Encima el rival es el Bayern, ese gigante mitológico que en los 80 devoraba madridistas en cada visita a Alemania. Hay una gran brecha generacional entre los que temblamos sólo con oír su nombre, seguramente con la misma sensación que los aficionados de todos los demás equipos ven al Madrid, y las juventudes que lo consideran un rival inferior, confundidos ellos por esta última década de nirvana blanco. Mientras los boomers y la generación X hemos tenido pesadillas los últimos 7 días con Kanes y Musialas de varios metros de altura, los millenials y zetas celebraban la décimoquinta tras los penaltis en el Etihad.

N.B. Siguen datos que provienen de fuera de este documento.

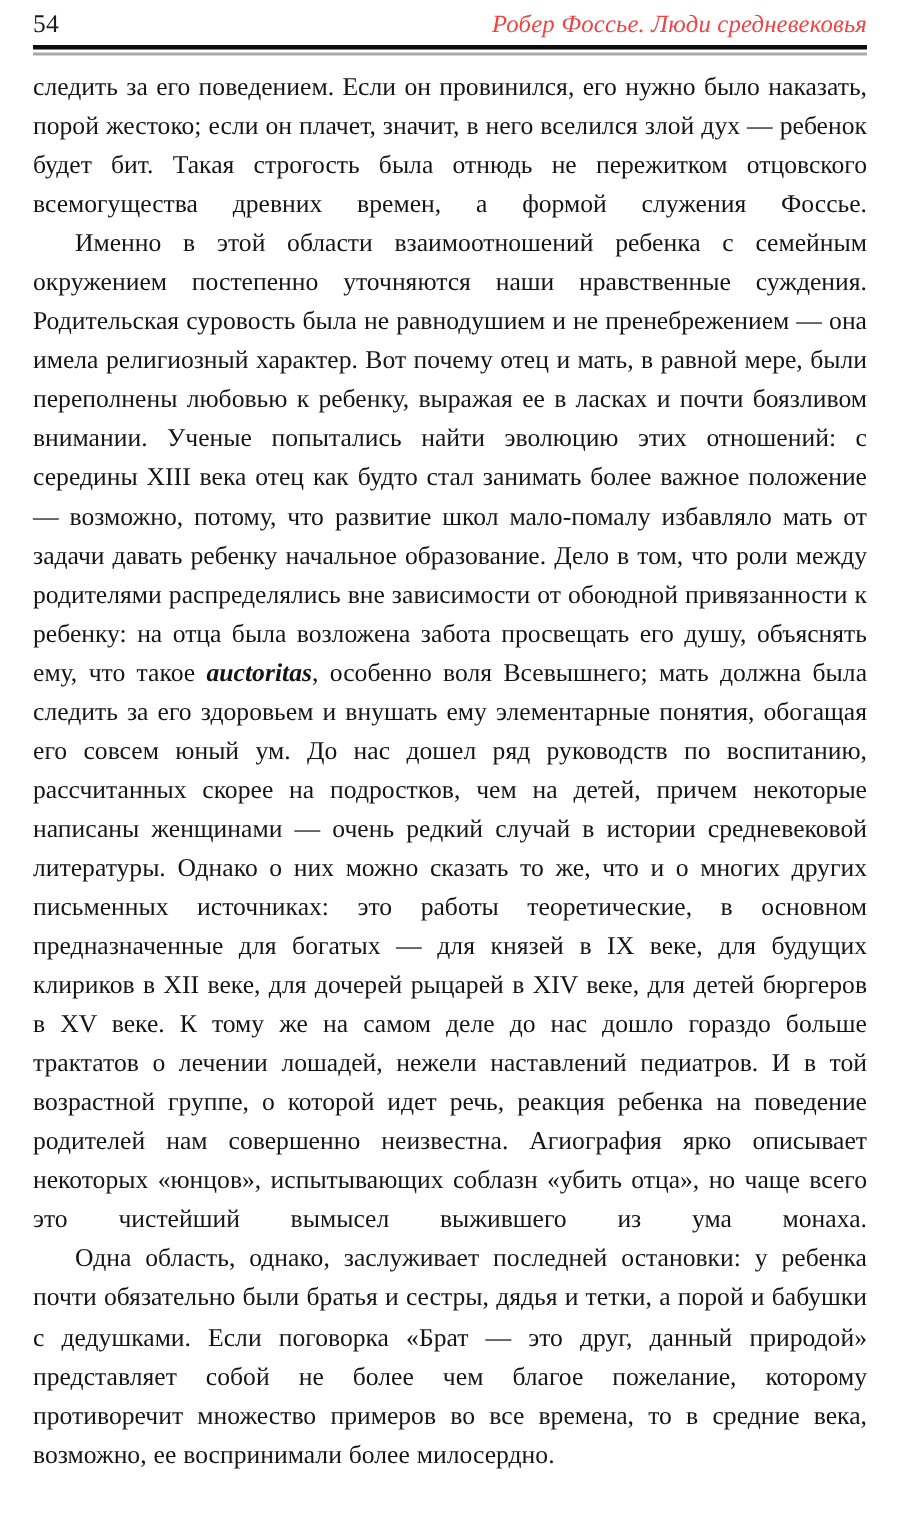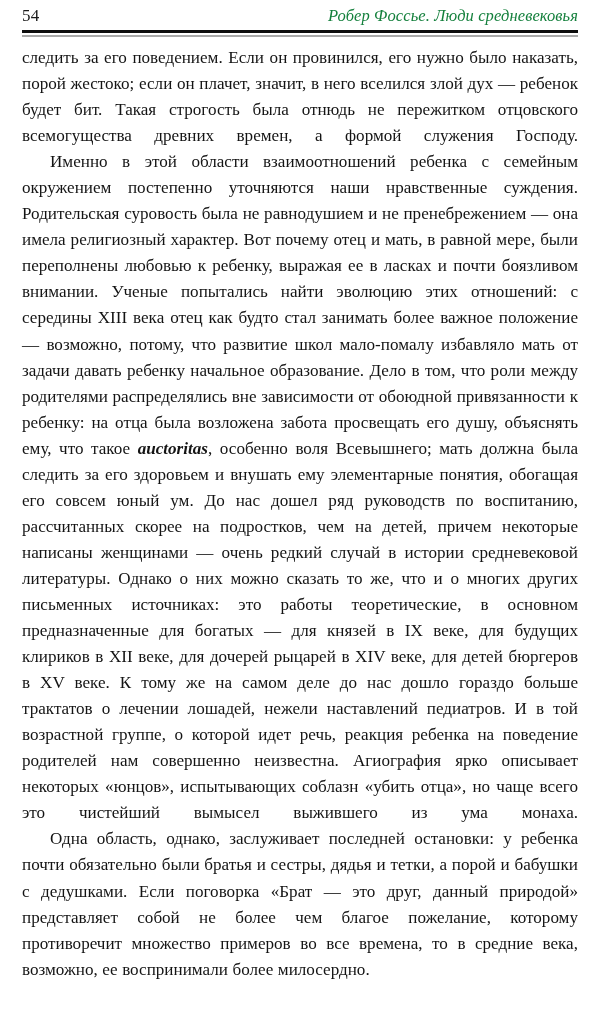--- a/index.html
+++ b/index.html
@@ -36,21 +36,21 @@
   }
   .folio {
     font-size: 17px;
     letter-spacing: 0.2px;
     color: #1a1a1a;
   }
   .running-title {
     font-style: italic;
     font-size: 16.5px;
     letter-spacing: 0.1px;
-    color: #15803d;
+    color: #ef4444;
     white-space: nowrap;
   }
 
   
   .rule-wrap {
     position: absolute;
     top: 30px;
     left: 22px;
     width: 556px;
   }
@@ -103,21 +103,21 @@
     <span class="running-title">Робер Фоссье. Люди средневековья</span>
   </div>
 
   <div class="rule-wrap">
     <div class="rule-thick"></div>
     <div class="rule-thin"></div>
   </div>
 
   <div class="body-text">
 
-    <p class="last-full">следить за его поведением. Если он провинился, его нужно было наказать, порой жестоко; если он плачет, значит, в него вселился злой дух — ребенок будет бит. Такая строгость была отнюдь не пережитком отцовского всемогущества древних времен, а формой служения Господу.</p>
+    <p class="last-full">следить за его поведением. Если он провинился, его нужно было наказать, порой жестоко; если он плачет, значит, в него вселился злой дух — ребенок будет бит. Такая строгость была отнюдь не пережитком отцовского всемогущества древних времен, а формой служения Фоссье.</p>
 
     <p class="indent last-full"><span>Именно в этой области взаимоотношений ребенка с семейным окружением постепенно уточняются наши нравственные суждения. Родительская суровость была не равнодушием и не пренебрежением — она имела религиозный характер. Вот почему отец и мать, в равной мере, были переполнены любовью к ребенку, выражая ее в ласках и почти боязливом внимании. Ученые попытались найти эволюцию этих отношений: с середины XIII века отец как будто стал занимать более важное положение — возможно, потому, что развитие школ мало-помалу избавляло мать от задачи давать ребенку начальное образование. Дело в том, что роли между родителями распределялись вне зависимости от обоюдной привязанности к ребенку: на отца была возложена забота просвещать его душу, объяснять ему, что такое </span><em>auctoritas</em><span>, особенно воля Всевышнего; мать должна была следить за его здоровьем и внушать ему элементарные понятия, обогащая его совсем юный ум. До нас дошел ряд руководств по воспитанию, рассчитанных скорее на подростков, чем на детей, причем некоторые написаны женщинами — очень редкий случай в истории средневековой литературы. Однако о них можно сказать то же, что и о многих других письменных источниках: это работы теоретические, в основном предназначенные для богатых — для князей в IX веке, для будущих клириков в XII веке, для дочерей рыцарей в XIV веке, для детей бюргеров в XV веке. К тому же на самом деле до нас дошло гораздо больше трактатов о лечении лошадей, нежели наставлений педиатров. И в той возрастной группе, о которой идет речь, реакция ребенка на поведение родителей нам совершенно неизвестна. Агиография ярко описывает некоторых «юнцов», испытывающих соблазн «убить отца», но чаще всего это чистейший вымысел выжившего из ума монаха.</span></p>
 
     <p class="indent">Одна область, однако, заслуживает последней остановки: у ребенка почти обязательно были братья и сестры, дядья и тетки, а порой и бабушки с дедушками. Если поговорка «Брат — это друг, данный природой» представляет собой не более чем благое пожелание, которому противоречит множество примеров во все времена, то в средние века, возможно, ее воспринимали более милосердно.</p>
 
   </div>
 
 </div>
 
 </body></html>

Ilusos ellos.

En el día de partido, unos dan la vuelta al Bernabéu caminando cada mañana, otros llevan al colegio a sus hijos con el himno a cientos de decibelios y otros se aferran a la leyenda de Jeremy De León. En nuestra redacción los madridistas peregrinan antes de ir al estadio o su casa a besar el escudo de una camiseta vintage que cuelga en la silla de Fernando Lázaro.

El partido se sigue jugando en la busiana, esa procesión pagana en la que el autocar con los jugadores llega al Bernabéu como un altar de Semana Santa escoltado por miles de personas intoxicadas por el fentanilo madridista. Es el momento en el que se sella el pacto sagrado entre jugadores y aficionados, exigiendo esa lucha hasta el último aliento que es este club.

Cuando ya en el estadio resuena a capela el himno de Jabois, tiembla hasta la última viga del templo reconstruido y sólo queda entregarse al recuerdo del cabezazo de Ramos en Lisboa o al de la volea de Zidane en Glasgow y dejarse llevar por la leyenda de un club como el Real Madrid representado en una camiseta blanca, un escudo redondito y muchas Copas de Europa.